**PROBLEM TO WORK ON:** All entries below must be written out verbatim, and the images must be dropped.

──────── MATERIAL SUPPLIED

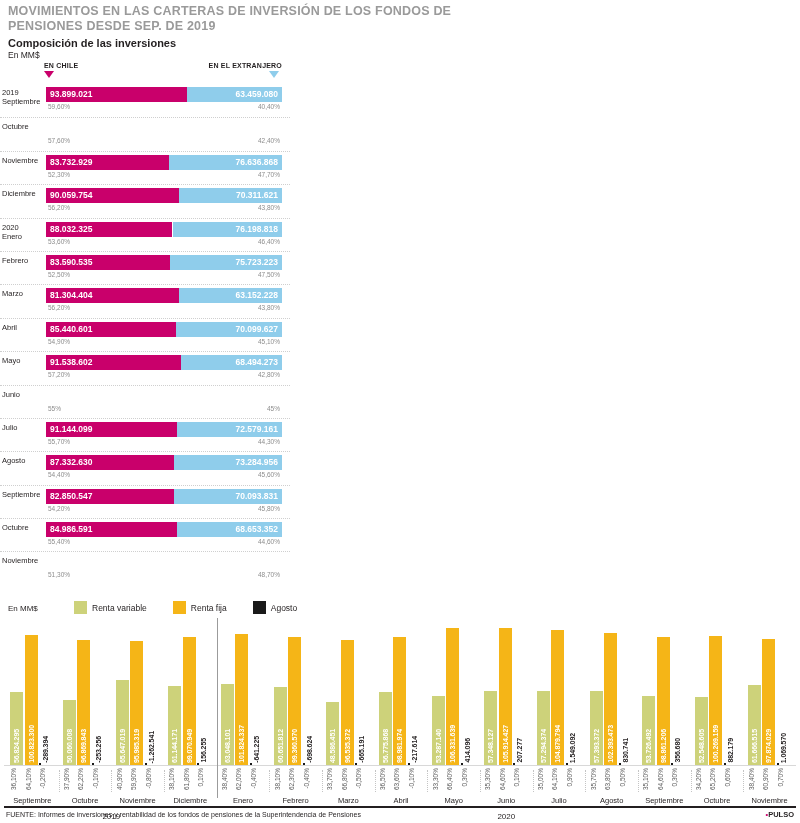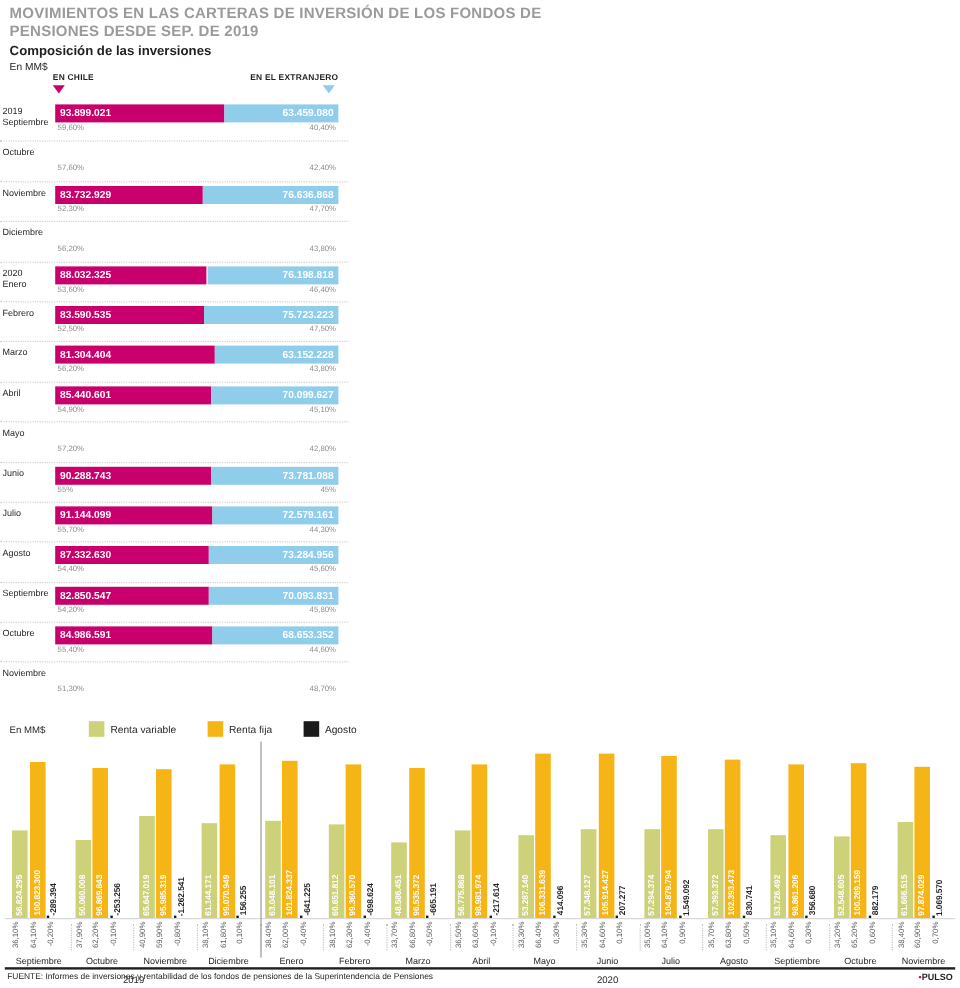--- a/index.html
+++ b/index.html
@@ -193,6 +193,10 @@
         </div>
         <div class="brow">
           <div class="rowlabel">Diciembre</div>
+          <div class="barwrap">
+            <div class="bar-l" style="width:56.2%">90.059.754</div>
+            <div class="bar-r" style="width:43.8%">70.311.621</div>
+          </div>
           <div class="pct-l">56,20%</div>
           <div class="pct-r">43,80%</div>
         </div>

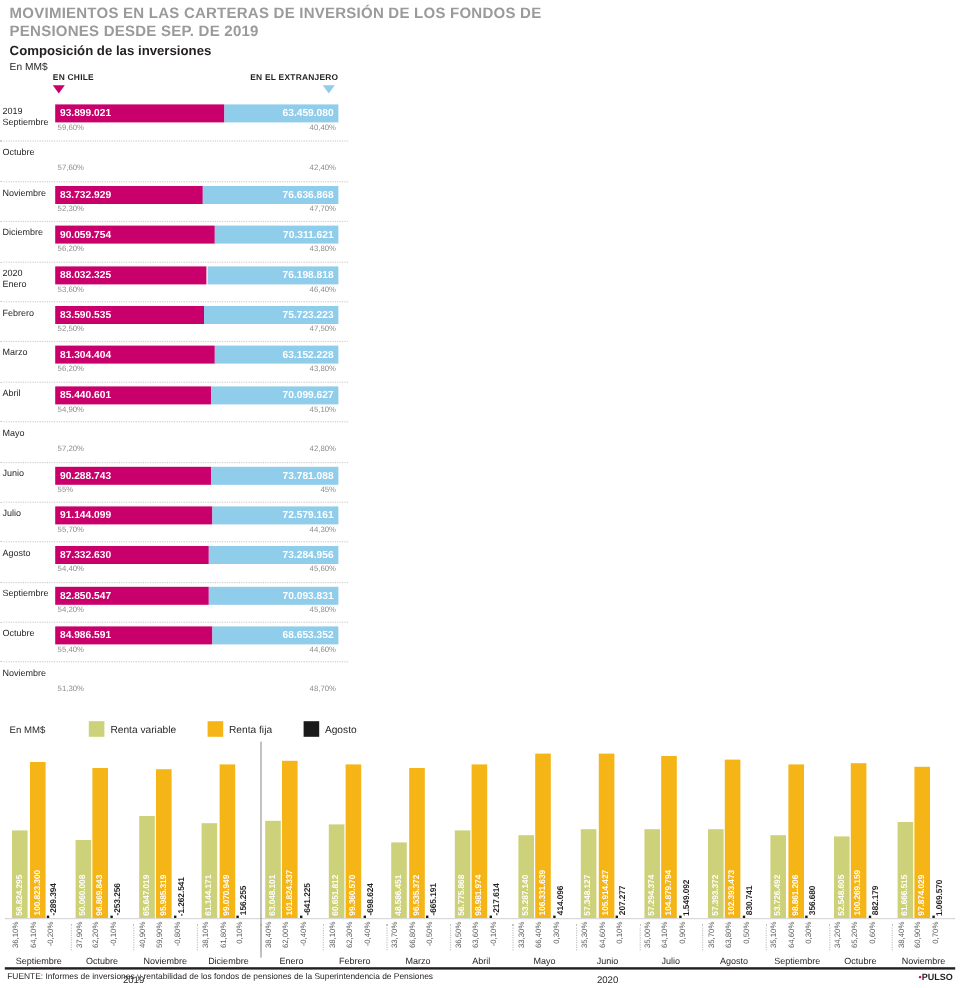--- a/index.html
+++ b/index.html
@@ -238,6 +238,10 @@
         </div>
         <div class="brow">
           <div class="rowlabel">Mayo</div>
+          <div class="barwrap">
+            <div class="bar-l" style="width:57.2%">91.538.602</div>
+            <div class="bar-r" style="width:42.8%">68.494.273</div>
+          </div>
           <div class="pct-l">57,20%</div>
           <div class="pct-r">42,80%</div>
         </div>

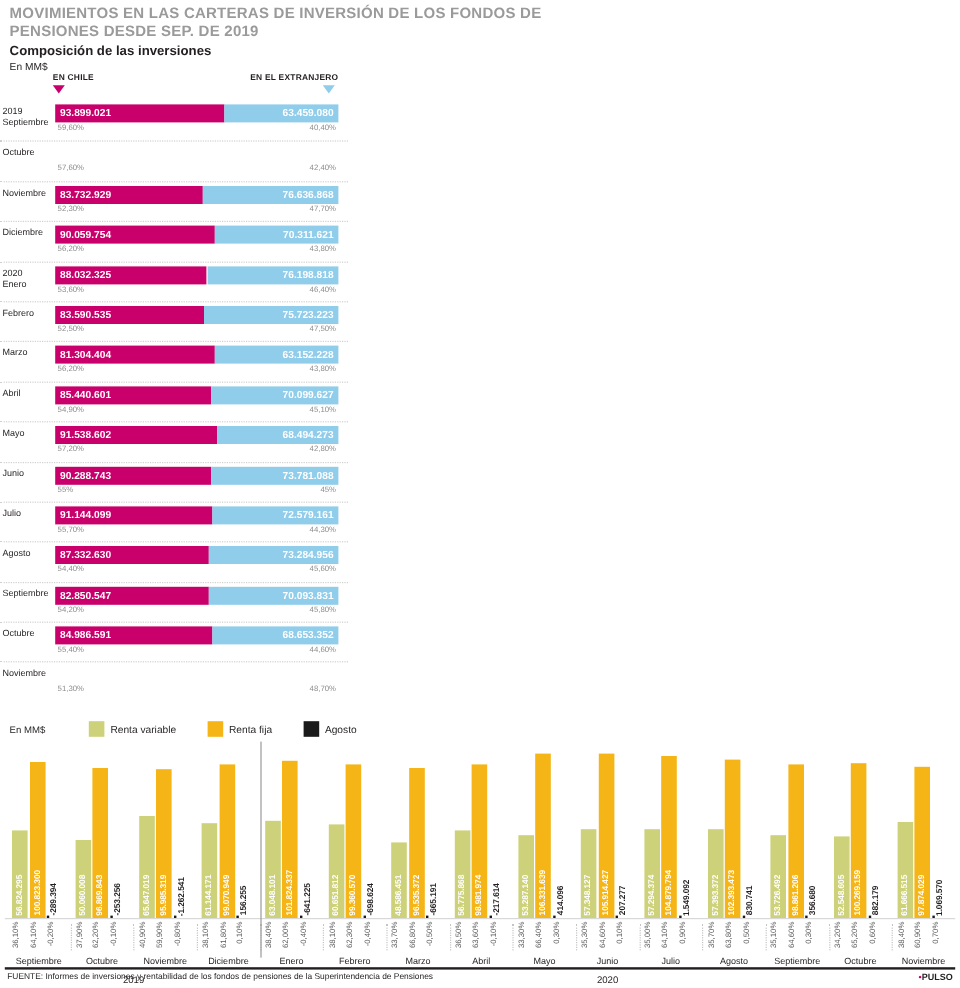--- a/index.html
+++ b/index.html
@@ -247,10 +247,6 @@
         </div>
         <div class="brow">
           <div class="rowlabel">Junio</div>
-          <div class="barwrap">
-            <div class="bar-l" style="width:55%">90.288.743</div>
-            <div class="bar-r" style="width:45%">73.781.088</div>
-          </div>
           <div class="pct-l">55%</div>
           <div class="pct-r">45%</div>
         </div>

────────────────

**RESPONSE AREA:**
--- a/index.html
+++ b/index.html
@@ -193,6 +193,10 @@
         </div>
         <div class="brow">
           <div class="rowlabel">Diciembre</div>
+          <div class="barwrap">
+            <div class="bar-l" style="width:56.2%">90.059.754</div>
+            <div class="bar-r" style="width:43.8%">70.311.621</div>
+          </div>
           <div class="pct-l">56,20%</div>
           <div class="pct-r">43,80%</div>
         </div>

--- a/index.html
+++ b/index.html
@@ -238,6 +238,10 @@
         </div>
         <div class="brow">
           <div class="rowlabel">Mayo</div>
+          <div class="barwrap">
+            <div class="bar-l" style="width:57.2%">91.538.602</div>
+            <div class="bar-r" style="width:42.8%">68.494.273</div>
+          </div>
           <div class="pct-l">57,20%</div>
           <div class="pct-r">42,80%</div>
         </div>

--- a/index.html
+++ b/index.html
@@ -247,10 +247,6 @@
         </div>
         <div class="brow">
           <div class="rowlabel">Junio</div>
-          <div class="barwrap">
-            <div class="bar-l" style="width:55%">90.288.743</div>
-            <div class="bar-r" style="width:45%">73.781.088</div>
-          </div>
           <div class="pct-l">55%</div>
           <div class="pct-r">45%</div>
         </div>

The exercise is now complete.